The following is a guest post contributed by Steve Pizer, an Associate Professor of Health Policy and Management at Boston University School of Public Health. Earlier in his career he spent seven years as a legislative aide, researcher, and lobbyist for consumer and environmental organizations.
In an interview with Politico last Wednesday, House Speaker Nancy Pelosi suggested a seemingly puzzling two-track strategy to pass health care reform. She explained that she intended for the House to continue pursuing comprehensive legislation, but that she would simultaneously push individual elements of that legislation through the House on their own. Pelosi insisted that having the House proceed on smaller bills does not imply that the larger bill is a lower priority. “It doesn’t mean that the comprehensive isn’t moving. It is essential. If everyone loved their health insurance in the country — and you know they don’t — we would still have to do this for financial reasons,” she said.
What is she thinking? How can it make sense to push elements of reform on their own if comprehensive reform is still the goal? It appears to be duplicative at best. At worst, it seems like the first steps toward policy incoherence because, as others have pointed out, the components of health reform don’t work by themselves.

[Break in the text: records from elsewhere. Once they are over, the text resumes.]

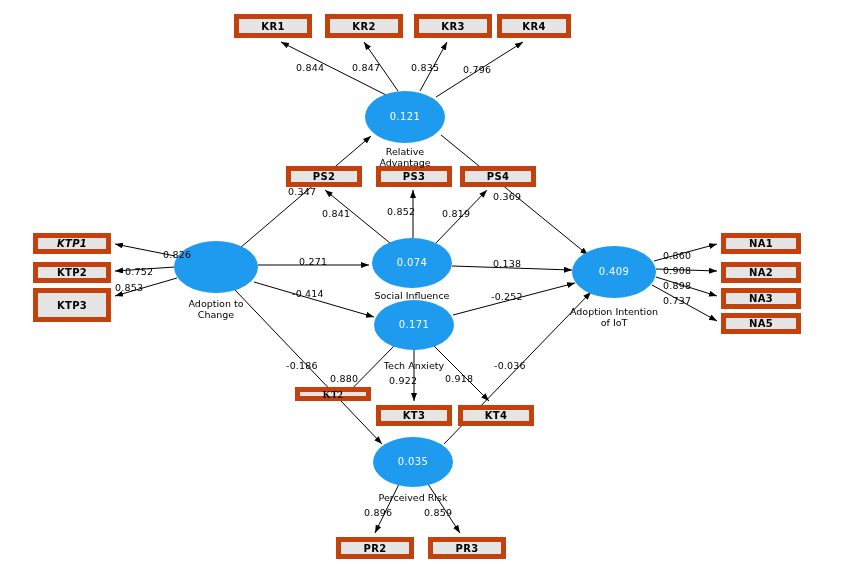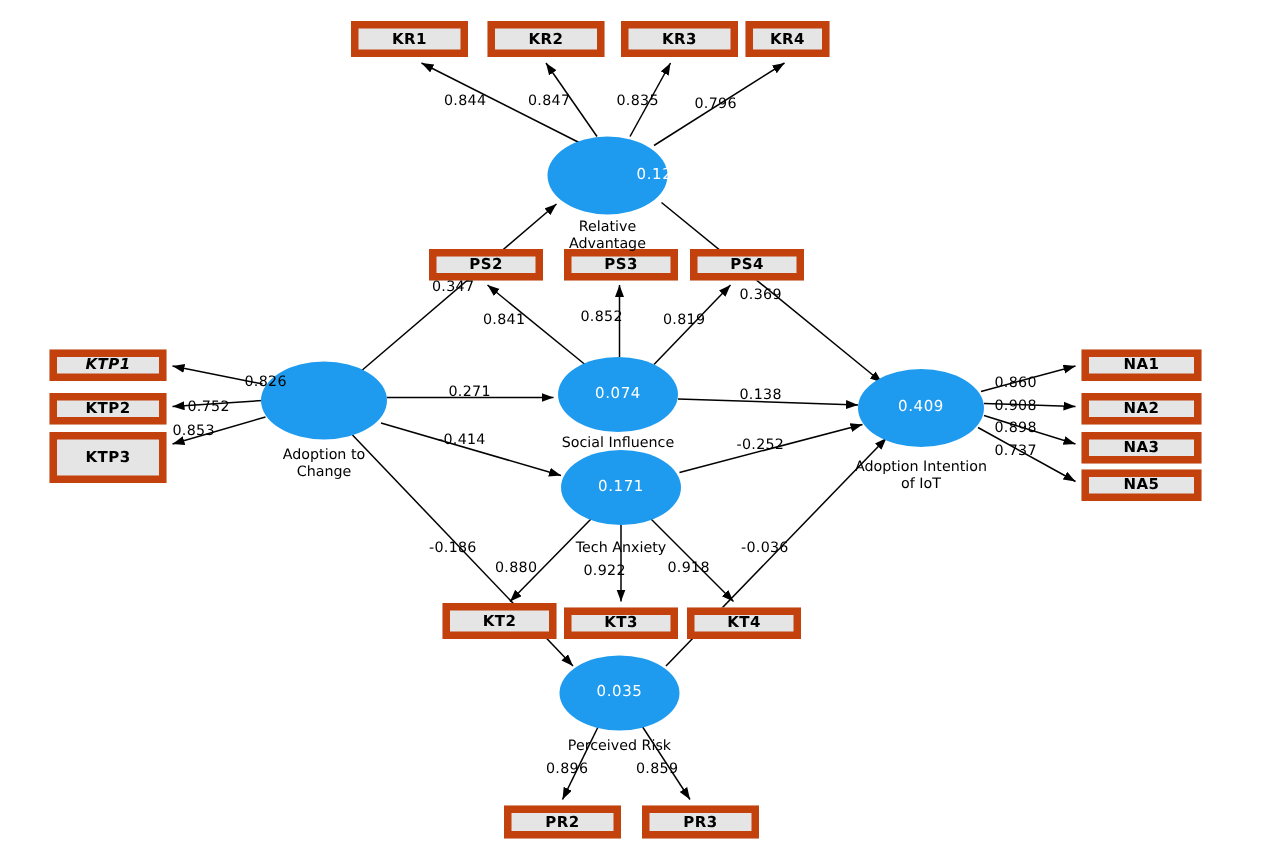"KR4" div.indicator { width: 56px -> 74px }
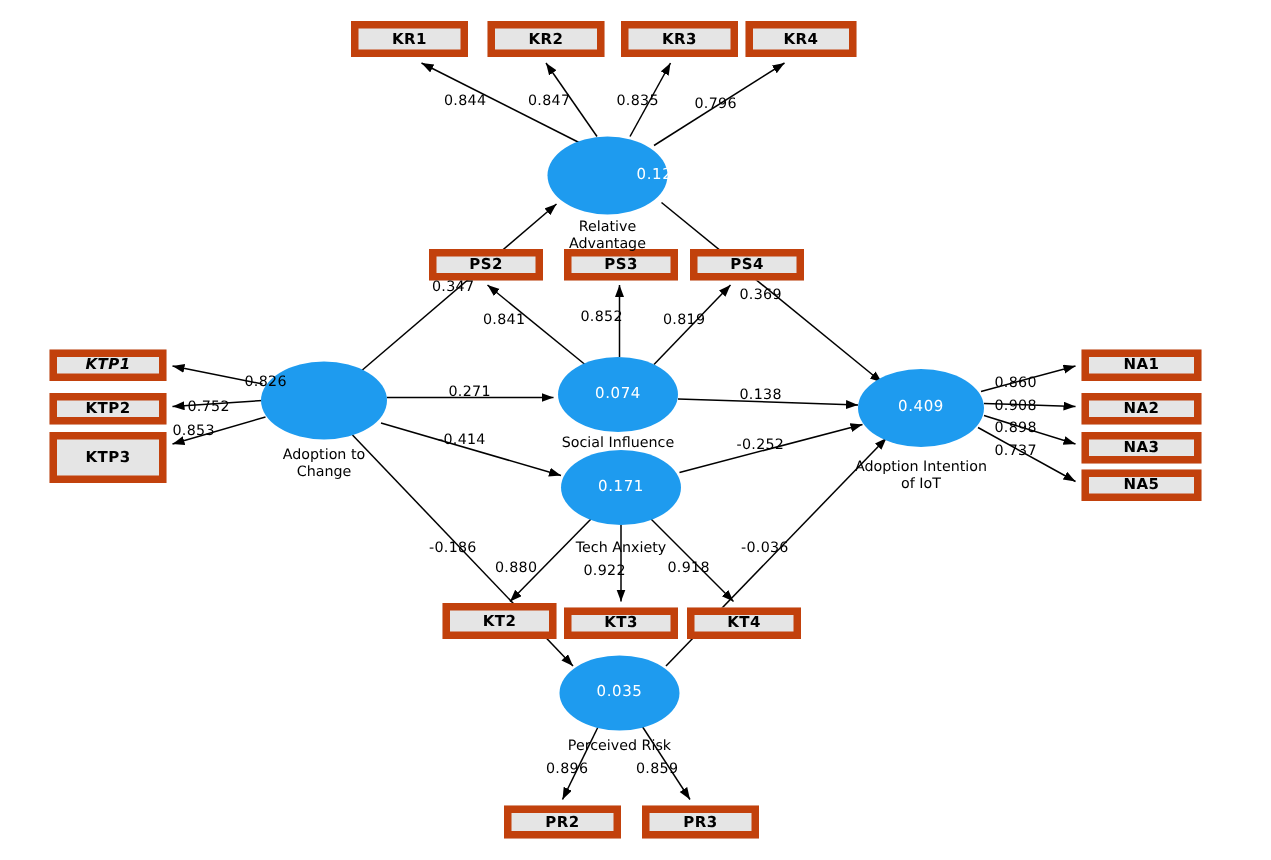"0.121" div.ellipse-value { text-align: right -> none }
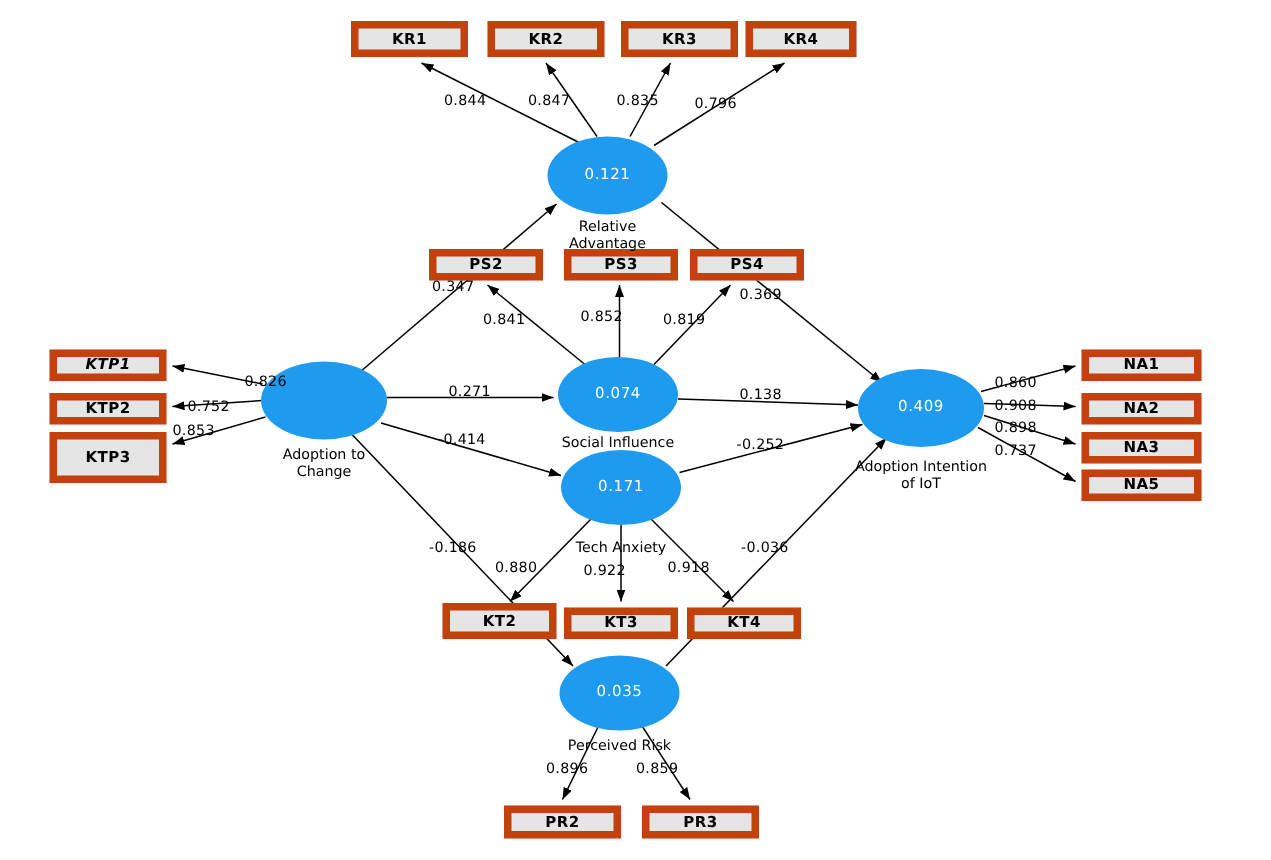"KT2" div.indicator { font-family: none -> Liberation Serif, serif; height: 24px -> 14px; top: 402px -> 387px }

But what looks like bad policy might be good politics, leading ultimately to good policy. It’s possible that this strategy isn’t about actually passing the bite-sized pieces. The benefit comes from bringing them up and debating them. As the Pew Research Center has shown, most of the individual elements of comprehensive health reform are popular, but the voters don’t understand the comprehensive package. By shifting debate from the unpopular and caricatured comprehensive bill to the popular components of it, the Speaker may be able to change the public’s perception of what “health reform” means. If “health reform” starts to poll better, it will be easier to pass the comprehensive bill.